(Items from a data source)
=== Begin Enclosure ===
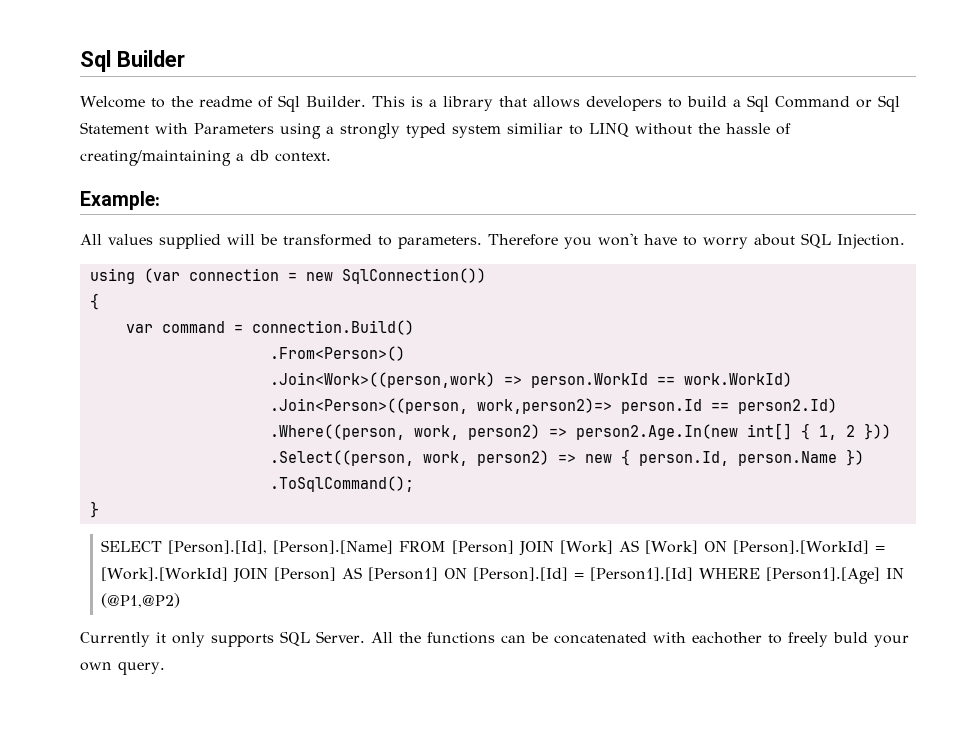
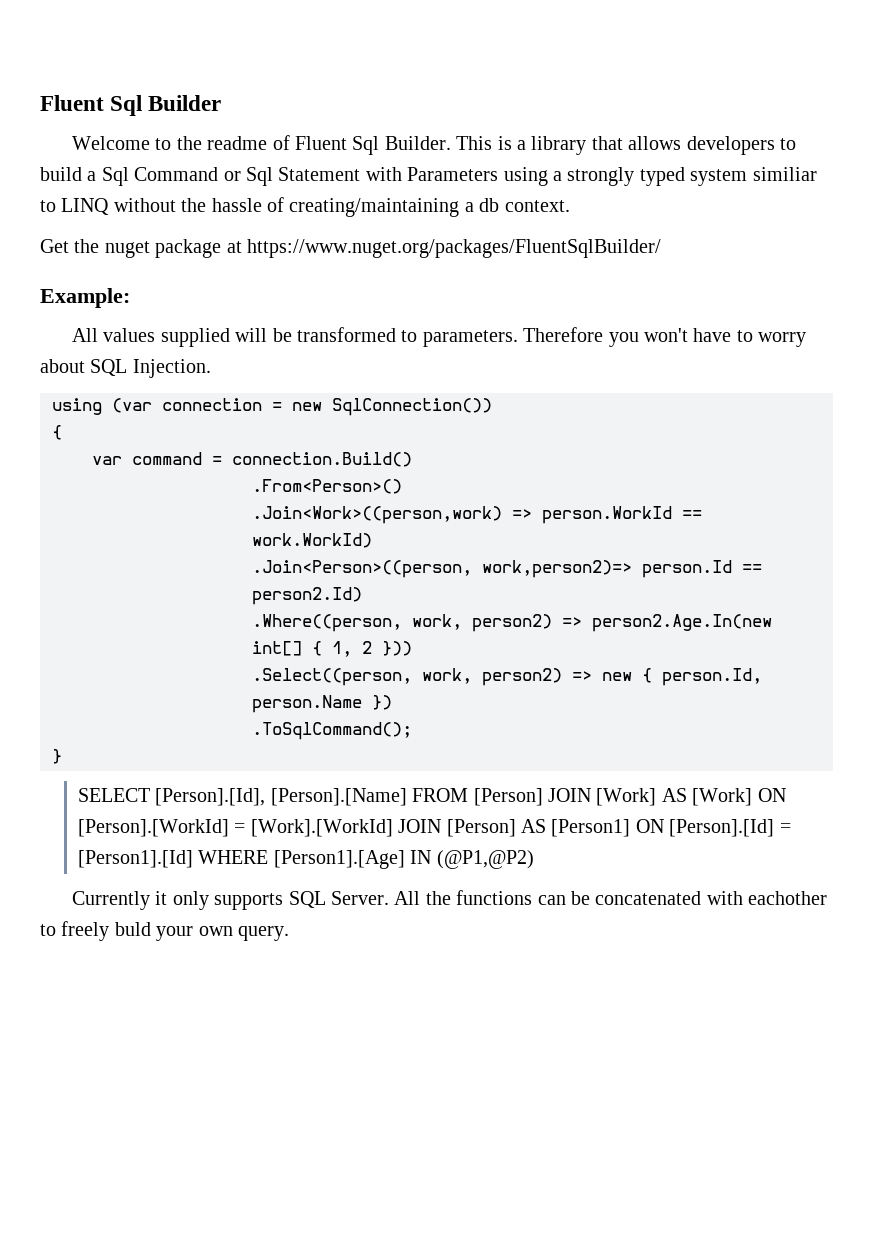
- Sql Builder
+ Fluent Sql Builder
- Welcome to the readme of Sql Builder.
+ Welcome to the readme of Fluent Sql Builder.
+ Get the nuget package at https://www.nuget.org/packages/FluentSqlBuilder/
=== End Enclosure ===
TASK PROMPT ::
Write every entry again exactly as given, skipping the pictures.

RESULT OF THE EXERCISE ::
- Sql Builder
+ Fluent Sql Builder
- Welcome to the readme of Sql Builder.
+ Welcome to the readme of Fluent Sql Builder.
+ Get the nuget package at https://www.nuget.org/packages/FluentSqlBuilder/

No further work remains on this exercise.